HOW TO COMPLETE THIS TASK
Search the records for the string "jbox" and copy every line where it turns up.
┌────────
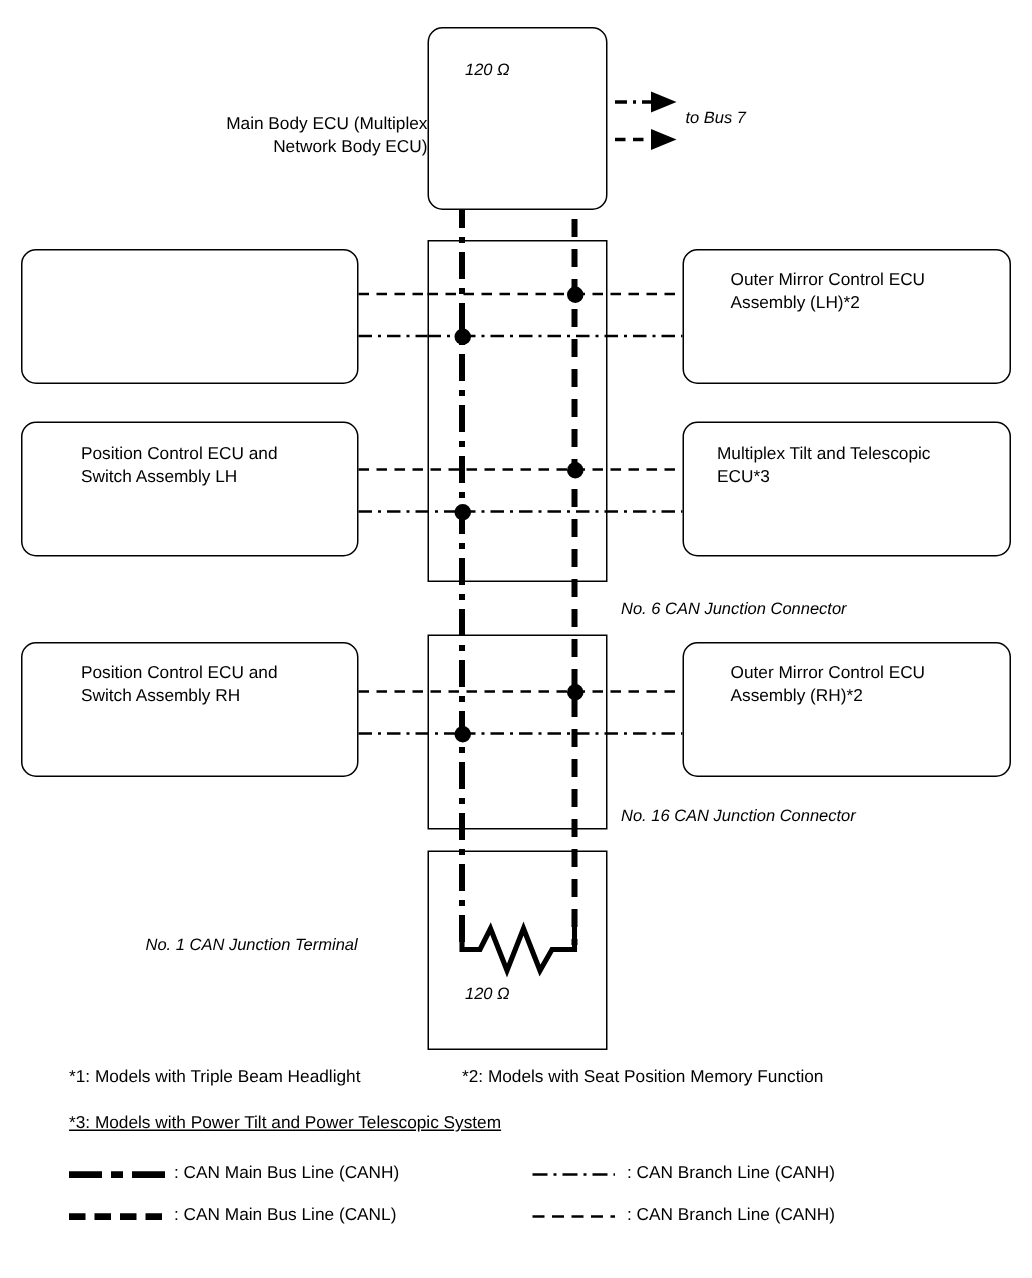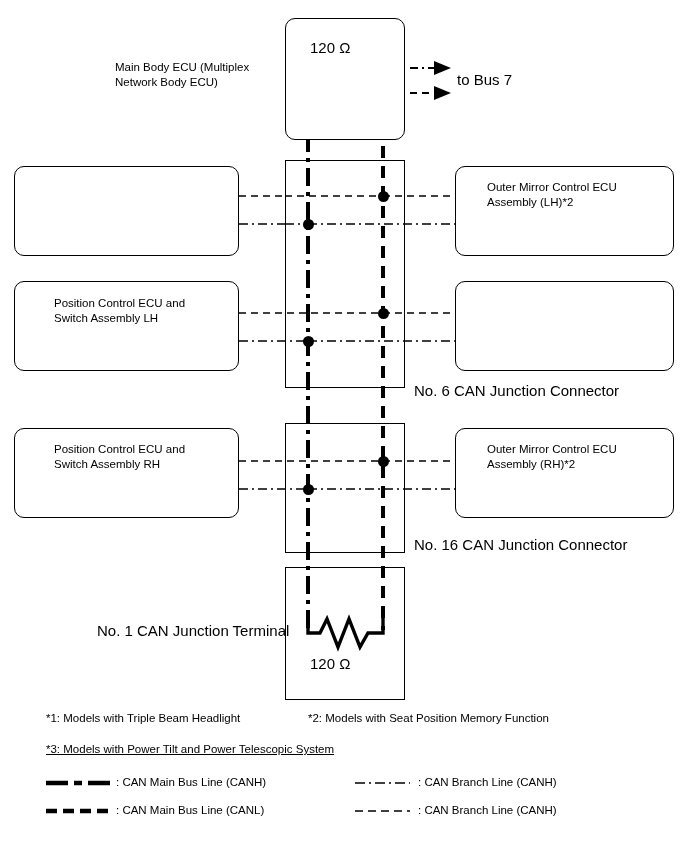--- a/index.html
+++ b/index.html
@@ -34,10 +34,11 @@
   }
   .plain-label {
     position: absolute;
-    font-size: 15px;
+    font-size: 11px;
     line-height: 15px;
     color: #000000;
     white-space: pre-line;
+    font-style: italic;
   }
   .jbox {
     position: absolute;

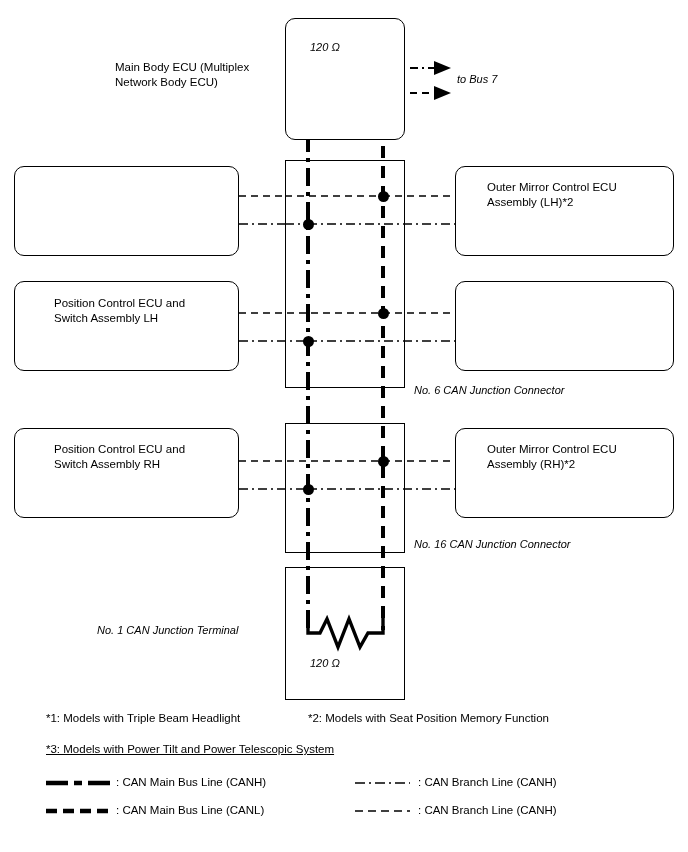--- a/index.html
+++ b/index.html
@@ -120,7 +120,7 @@
   <div class="jbox" style="left:285px; top:567px; width:120px; height:133px;"></div>
 
   <div class="ecu-box" style="left:285px; top:18px; width:120px; height:122px;"></div>
-  <div class="ecu-label" style="left:115px; top:60px; width:170px;">Main Body ECU (Multiplex
+  <div class="ecu-label" style="left:115px; top:76px; width:170px;text-align:right;">Main Body ECU (Multiplex
 Network Body ECU)</div>
   <div class="plain-label" style="left:310px; top:40px;">120 Ω</div>
   <div class="plain-label" style="left:457px; top:72px;">to Bus 7</div>

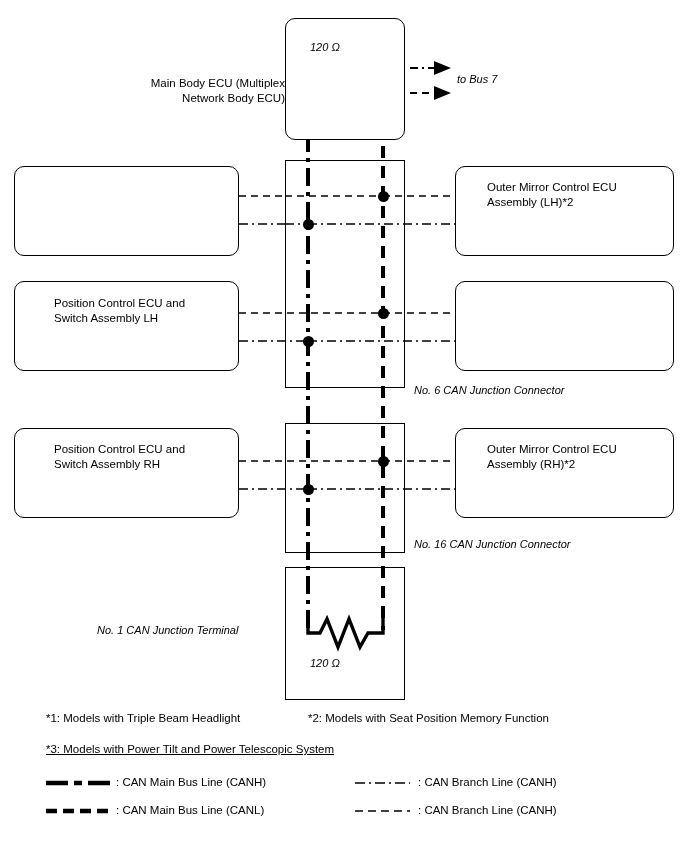--- a/index.html
+++ b/index.html
@@ -140,6 +140,8 @@
 Assembly (LH)*2</div>
 
   <div class="ecu-box" style="left:455px; top:281px; width:219px; height:90px;"></div>
+  <div class="ecu-label" style="left:478px; top:296px; width:195px;">Multiplex Tilt and Telescopic
+ECU*3</div>
 
   <div class="ecu-box" style="left:455px; top:428px; width:219px; height:90px;"></div>
   <div class="ecu-label" style="left:487px; top:442px; width:190px;">Outer Mirror Control ECU

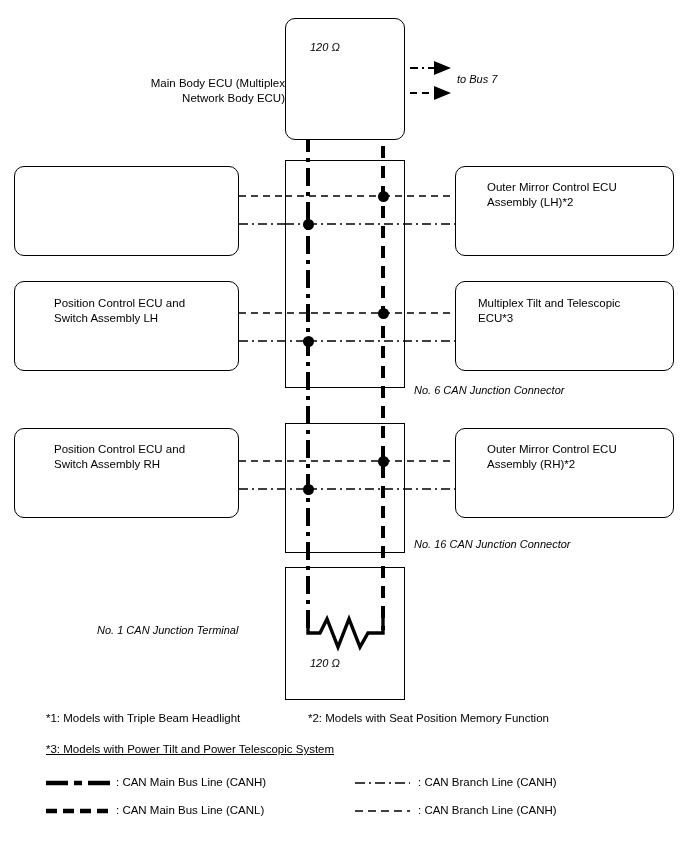--- a/index.html
+++ b/index.html
@@ -154,7 +154,7 @@
   <div class="dot" style="left:377.5px; top:455.5px;"></div>
   <div class="dot" style="left:302.5px; top:483.5px;"></div>
 
-  <div class="plain-label" style="left:414px; top:383px;">No. 6 CAN Junction Connector</div>
+  <div class="plain-label" style="left:414px; top:399px;">No. 6 CAN Junction Connector</div>
   <div class="plain-label" style="left:414px; top:537px;">No. 16 CAN Junction Connector</div>
 
   <div class="plain-label" style="left:97px; top:623px;">No. 1 CAN Junction Terminal</div>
└────────
RESULT
   .jbox {
   <div class="jbox" style="left:285px; top:567px; width:120px; height:133px;"></div>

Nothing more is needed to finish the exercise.